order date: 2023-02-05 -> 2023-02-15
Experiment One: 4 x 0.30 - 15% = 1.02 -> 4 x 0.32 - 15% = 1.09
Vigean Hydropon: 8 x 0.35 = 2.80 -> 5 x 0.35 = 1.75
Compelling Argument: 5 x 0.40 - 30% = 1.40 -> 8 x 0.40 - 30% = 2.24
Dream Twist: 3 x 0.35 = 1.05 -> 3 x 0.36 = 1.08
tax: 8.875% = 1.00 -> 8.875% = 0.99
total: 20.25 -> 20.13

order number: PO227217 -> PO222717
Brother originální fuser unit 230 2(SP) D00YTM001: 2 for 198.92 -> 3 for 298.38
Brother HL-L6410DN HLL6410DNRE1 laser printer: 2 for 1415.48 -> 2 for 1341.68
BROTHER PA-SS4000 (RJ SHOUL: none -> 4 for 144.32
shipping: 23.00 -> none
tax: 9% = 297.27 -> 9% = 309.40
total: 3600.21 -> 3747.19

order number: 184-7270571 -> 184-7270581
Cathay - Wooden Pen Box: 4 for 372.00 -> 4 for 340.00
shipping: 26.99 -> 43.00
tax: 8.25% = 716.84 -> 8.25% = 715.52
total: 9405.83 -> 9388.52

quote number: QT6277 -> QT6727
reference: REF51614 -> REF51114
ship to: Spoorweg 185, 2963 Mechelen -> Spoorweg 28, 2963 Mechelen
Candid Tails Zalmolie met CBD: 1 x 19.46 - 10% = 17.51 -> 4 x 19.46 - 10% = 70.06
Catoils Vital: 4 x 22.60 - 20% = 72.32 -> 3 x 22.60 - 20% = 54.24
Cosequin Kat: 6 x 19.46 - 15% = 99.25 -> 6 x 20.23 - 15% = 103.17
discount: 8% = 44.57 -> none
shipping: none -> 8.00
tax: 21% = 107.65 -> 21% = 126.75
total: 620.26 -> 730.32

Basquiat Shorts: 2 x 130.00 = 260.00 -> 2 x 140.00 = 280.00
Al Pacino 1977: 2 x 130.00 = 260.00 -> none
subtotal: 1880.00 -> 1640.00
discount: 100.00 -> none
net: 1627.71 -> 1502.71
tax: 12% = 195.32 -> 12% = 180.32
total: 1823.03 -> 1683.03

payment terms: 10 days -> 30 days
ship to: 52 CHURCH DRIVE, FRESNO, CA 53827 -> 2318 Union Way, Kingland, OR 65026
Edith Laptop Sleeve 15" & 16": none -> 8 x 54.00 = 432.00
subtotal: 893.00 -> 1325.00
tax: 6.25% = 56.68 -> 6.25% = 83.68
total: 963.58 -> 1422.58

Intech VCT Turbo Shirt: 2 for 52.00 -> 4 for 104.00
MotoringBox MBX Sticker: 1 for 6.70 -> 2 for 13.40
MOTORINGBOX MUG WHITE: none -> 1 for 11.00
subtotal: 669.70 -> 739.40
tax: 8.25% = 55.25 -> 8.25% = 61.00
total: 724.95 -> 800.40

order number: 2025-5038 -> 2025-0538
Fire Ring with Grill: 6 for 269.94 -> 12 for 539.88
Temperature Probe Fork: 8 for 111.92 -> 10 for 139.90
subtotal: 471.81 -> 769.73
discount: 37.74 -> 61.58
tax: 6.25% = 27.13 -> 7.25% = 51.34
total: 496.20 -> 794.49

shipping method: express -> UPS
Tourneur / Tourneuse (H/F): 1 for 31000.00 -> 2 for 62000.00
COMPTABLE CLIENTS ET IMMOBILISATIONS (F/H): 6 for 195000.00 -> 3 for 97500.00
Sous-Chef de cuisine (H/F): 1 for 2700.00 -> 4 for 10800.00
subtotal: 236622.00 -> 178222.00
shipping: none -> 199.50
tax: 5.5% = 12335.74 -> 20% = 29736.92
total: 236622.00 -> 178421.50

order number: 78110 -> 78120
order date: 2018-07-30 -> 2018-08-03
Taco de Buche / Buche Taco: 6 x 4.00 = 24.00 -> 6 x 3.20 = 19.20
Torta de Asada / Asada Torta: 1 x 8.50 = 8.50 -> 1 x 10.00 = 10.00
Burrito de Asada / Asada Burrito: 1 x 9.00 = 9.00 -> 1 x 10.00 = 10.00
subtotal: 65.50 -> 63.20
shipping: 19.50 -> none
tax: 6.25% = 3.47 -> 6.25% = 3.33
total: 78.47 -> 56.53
########
▸ **REQUIRED ACTION**: Exact copies of the lines from the one containing "Sous-Chef de cuisine" through the end of the listing, both included, are the only thing wanted.

▸ **ANSWER SECTION**:
Sous-Chef de cuisine (H/F): 1 for 2700.00 -> 4 for 10800.00
subtotal: 236622.00 -> 178222.00
shipping: none -> 199.50
tax: 5.5% = 12335.74 -> 20% = 29736.92
total: 236622.00 -> 178421.50

order number: 78110 -> 78120
order date: 2018-07-30 -> 2018-08-03
Taco de Buche / Buche Taco: 6 x 4.00 = 24.00 -> 6 x 3.20 = 19.20
Torta de Asada / Asada Torta: 1 x 8.50 = 8.50 -> 1 x 10.00 = 10.00
Burrito de Asada / Asada Burrito: 1 x 9.00 = 9.00 -> 1 x 10.00 = 10.00
subtotal: 65.50 -> 63.20
shipping: 19.50 -> none
tax: 6.25% = 3.47 -> 6.25% = 3.33
total: 78.47 -> 56.53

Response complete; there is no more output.